No estudo das argilas verificou-se que as amostras possuem granulometria muito fina.
O índice de abrasividade é baixo em ambas as amostras, devido à presença de esmectite com valores de respectivamente 32.79 g/m2 e 45.90 g/m2. As duas
amostras são altamente plásticas e possuem um índice de plasticidade de (23.64 e 38.67), o limite de liquidez é 59.79% (amostra 2) e 74.65% (na amostra3).
Os valores de expansibilidade relativamente próximos, apesar da presença de esmectite a tornar mais expansiva já que a amostra 2 apresenta um valor de 21.73% enquanto que a amostra 3 apresenta um valor de16.67%.
Ambas as amostras não cumprem os requisitos para fins terapêuticos visto não manterem a temperatura, o tempo necessário ao tratamento.
A análise mineralógica permitiu constatar que as duas amostras de argila analisadas possuem uma composição mineralógica idêntica, revelando a presença filossilicatos (esmectite, mica/ilite, caulinite), quartzo, feldspato K, plagioclase, não tendo sido possível realizar uma análise quantitativa em cada uma das amostras.
7.2 - Recomendações
Como já foi referido anteriormente, é importante gerir as águas subterrâneas no Concelho de Mira de maneira a limitar-se a construção de novas explorações no aquífero, deverá existir uma maior fiscalização das captações abandonadas e ilegais (focos de possíveis contaminações).
Todos os proprietários de captações de água subterrânea do Cretácico deverão comunicar à Administração da Região Hidrográfica do Centro os dados mensais de níveis hidrostáticos e de volumes captados, preservar este recurso de água como uma reserva estratégica para toda a região para momentos de crise.

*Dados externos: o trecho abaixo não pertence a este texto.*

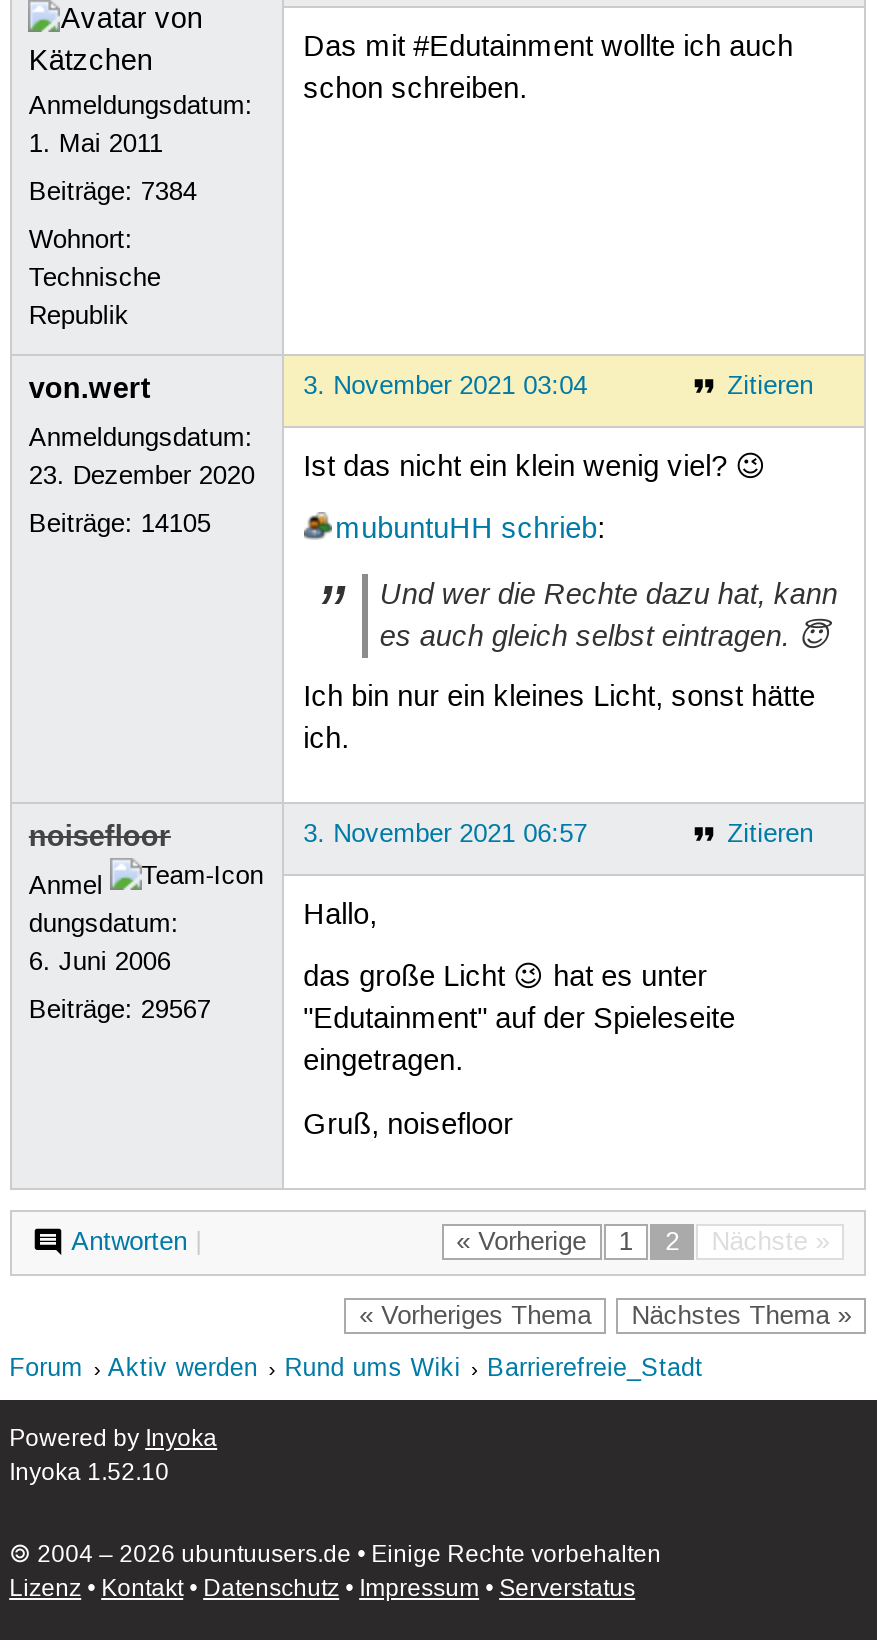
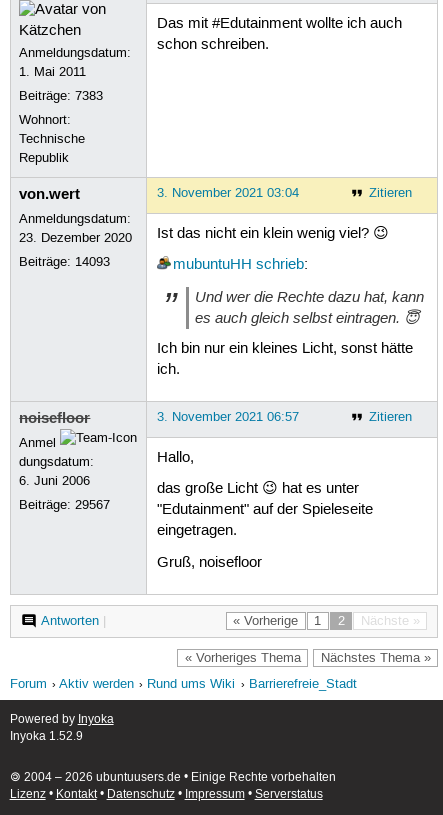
- Beiträge: 7384
+ Beiträge: 7383

- Beiträge: 14105
+ Beiträge: 14093

- Inyoka 1.52.10
+ Inyoka 1.52.9
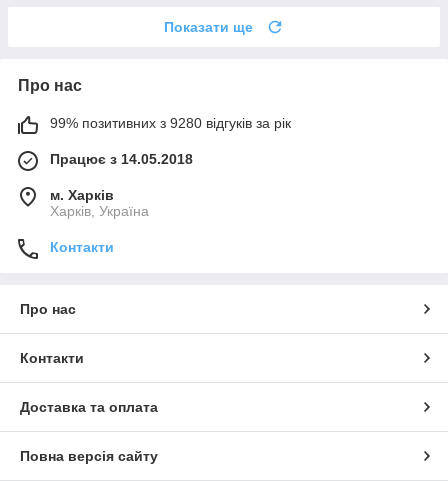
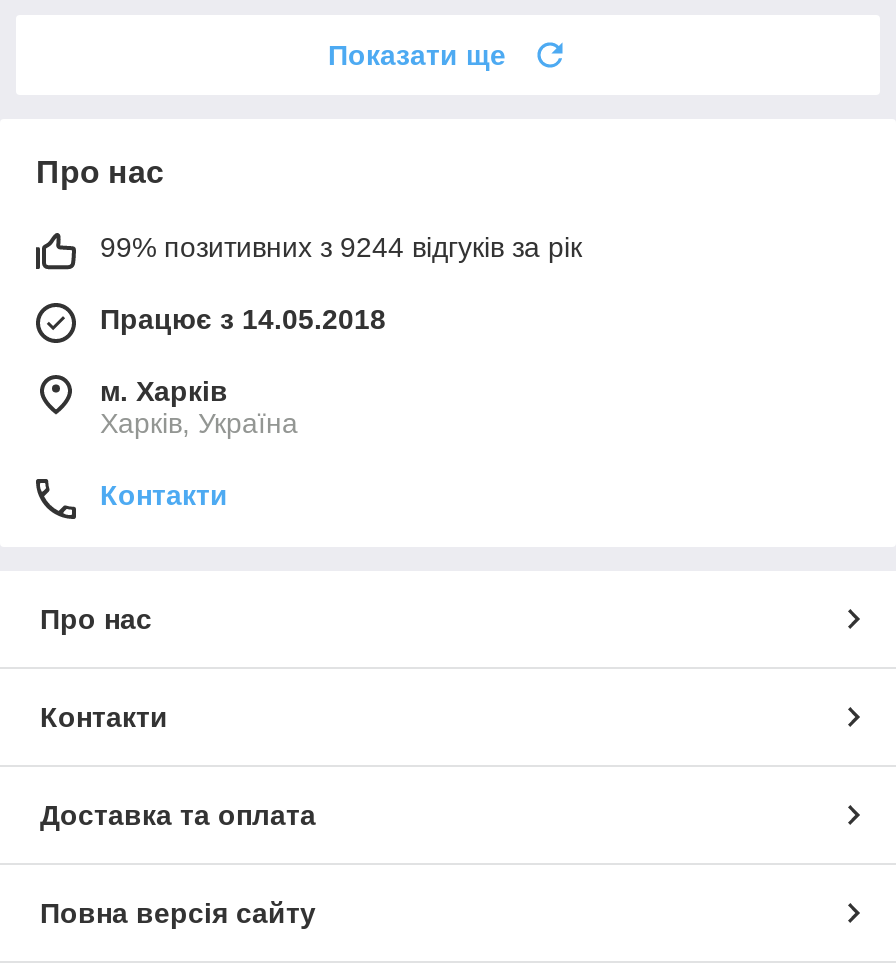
- 99% позитивних з 9280 відгуків за рік
+ 99% позитивних з 9244 відгуків за рік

Além dos cuidados mencionados, também será de salientar a importância do saneamento, uma vez que apenas cerca de 20% da população tem acesso ao mesmo. O alargamento deste poderá proporcionar uma maior protecção tanto do solo como das águas subterrâneas.
Os problemas relacionados com o mau funcionamento das fossas sépticas também deverão ser analisados, a existência de uma maior intervenção por parte do Município, insistindo numa fiscalização mais intensa e interveniente poderá de igual modo ajudar a proteger o solo e a água subterrânea.